Jusqu'aux réformes monétaires de 1987-88, le système bancaire soviétique était un système « monobanque » consistant en une banque centrale, la Gostbank, qui avait le monopole d'émission, le monopole des règlements et des opérations de compensation, le monopole du crédit et celui des changes. La transition vers l'économie de marché nécessite la mise en place d 'un système monétaire performant, c 'est-à-dire capable d 'affecter les crédits de manière efficiente et d'assurer une certaine stabilité monétaire. Cet article aborde le débat sur la structure de l'offre de monnaie dans les anciennes républiques. L'offre doit-elle être monopolisée comme dans le modèle occidental de systèmes monétaires hiérarchisés ou peut-on envisager d 'autres solutions telle que la création de banques d'émission privées ? Tout le problème consiste en fait à trouver une solution permettant d'atteindre vite l'objectif d 'une monnaie saine sans renoncer aux avantages d'une monnaie commune. Les experts ont envisagé de multiples solutions allant du maintien de la zone rouble à l 'institution de monnaies nationales dans chaque république, en passant par la mise en place d'un étalon rouble-or inspiré de Bretton Woods. Ces solutions présentent toutes des avantages mais se heurtent au fait que la stabilisation du rouble est un préalable indispensable mais non réalisé.

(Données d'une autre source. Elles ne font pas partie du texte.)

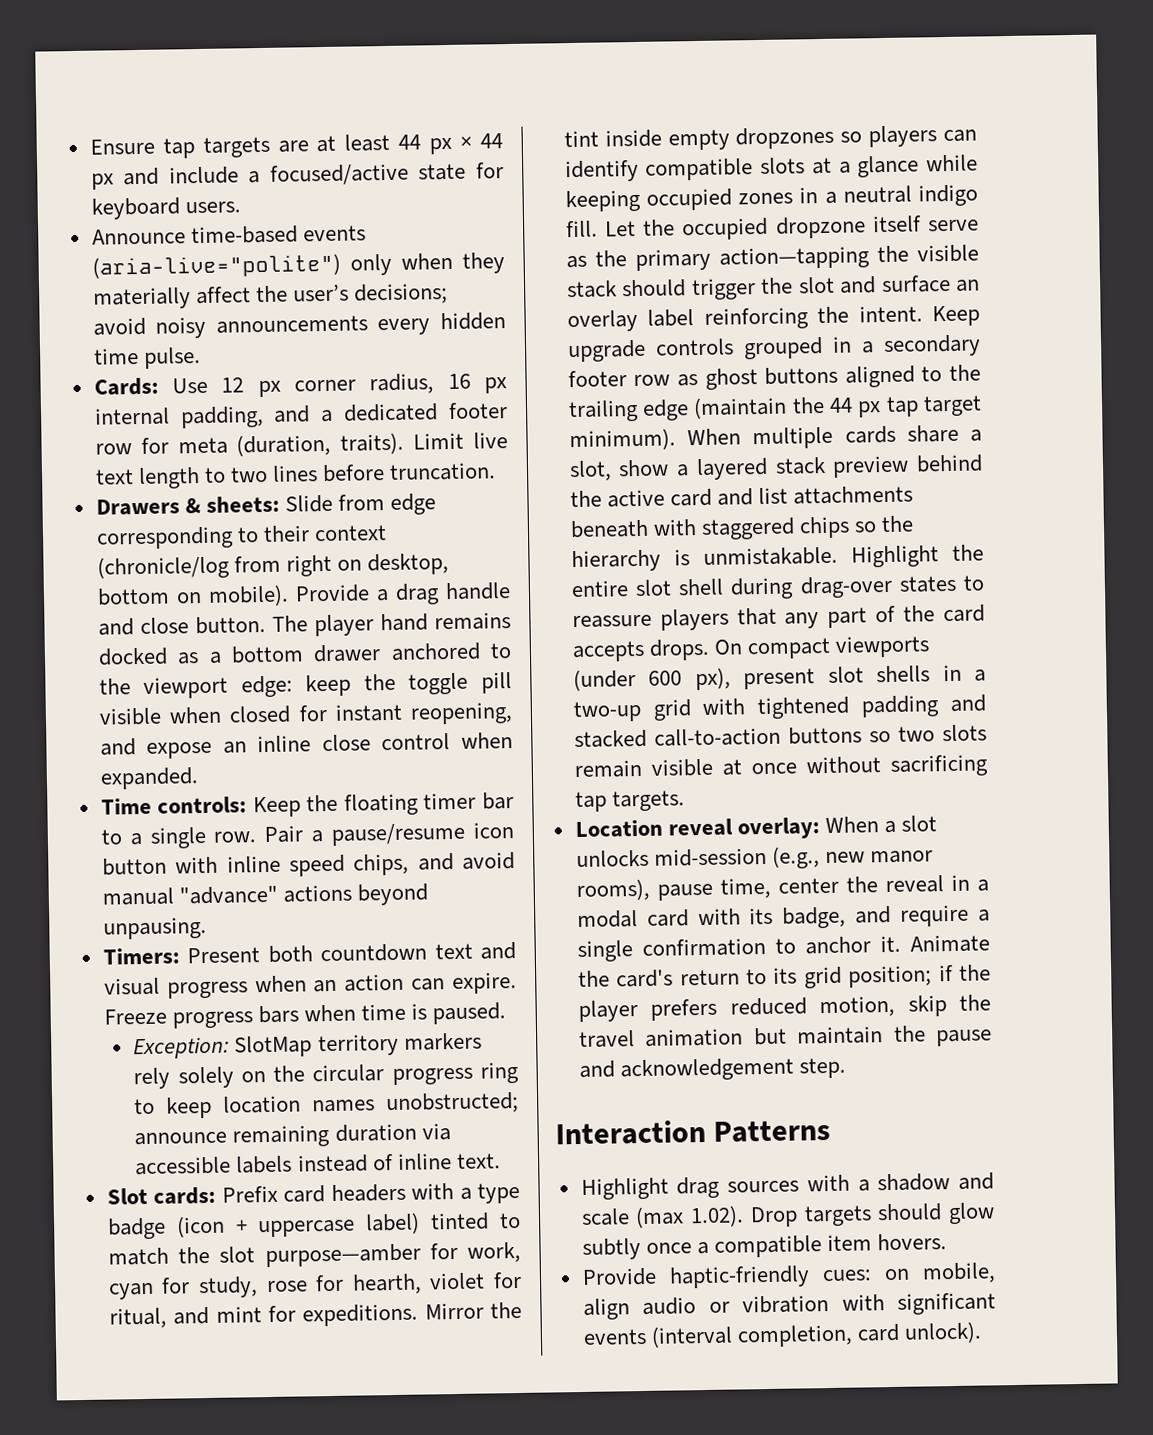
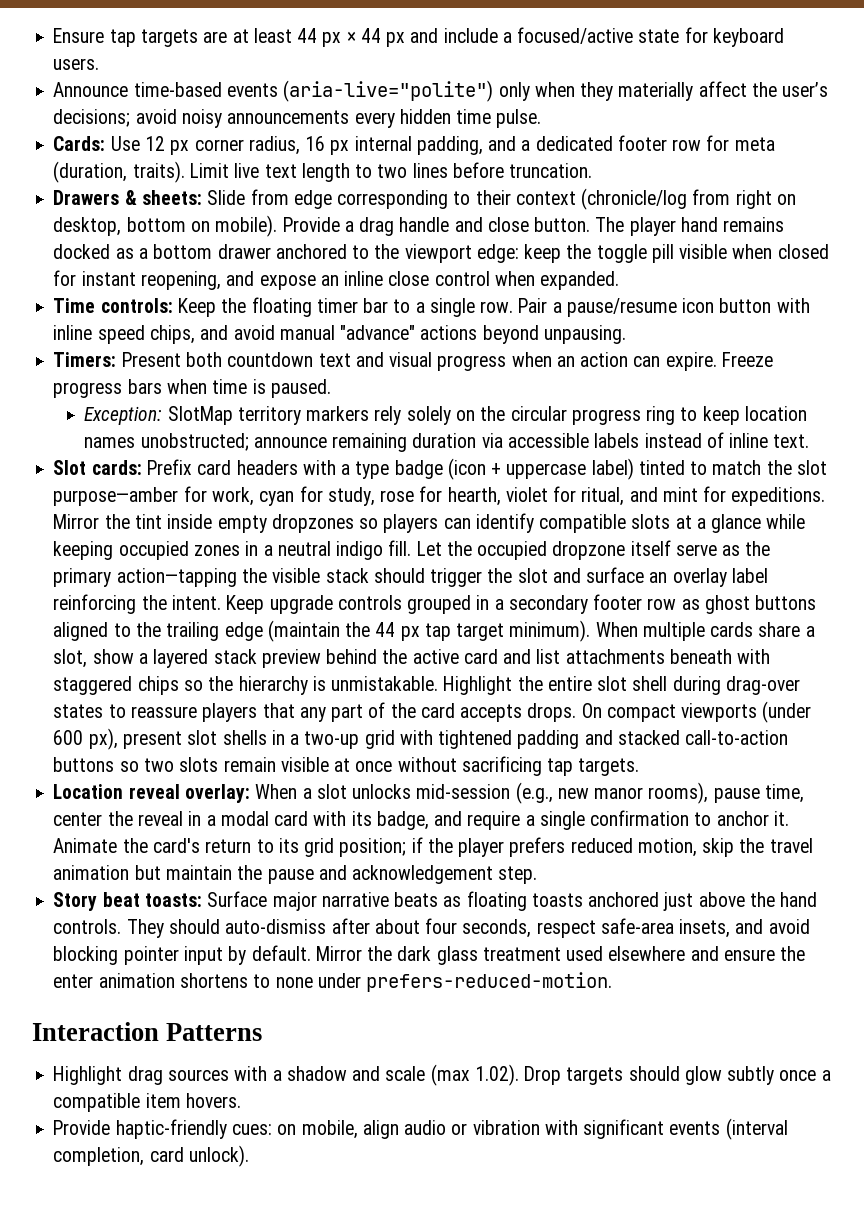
+ Story beat toasts: Surface major narrative beats as floating toasts anchored just above the hand controls. They should auto-dismiss after about four seconds, respect safe-area insets, and avoid blocking pointer input by default. Mirror the dark glass treatment used elsewhere and ensure the enter animation shortens to none under prefers-reduced-motion.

Dans le contexte de dollarisation croissante, de crédits inter-entreprises massifs de « guerre des banques centrales » que connaissent les républiques, il s'avère intéressant d'explorer des solutions originales comme celle de la banque libre. De plus, les solutions comme une Union des paiements ou une zone rouble supposent l'existence de banques et d'institutions financières au sens strict. Or, le système de crédit et de création monétaire est actuellement plus proche de l'ancien système compte tenu des contraintes et des stimulants qui gouvernent la vie économique.


° Maître de Conférences à l'Université de Nancy 2, chercheur au CREDES.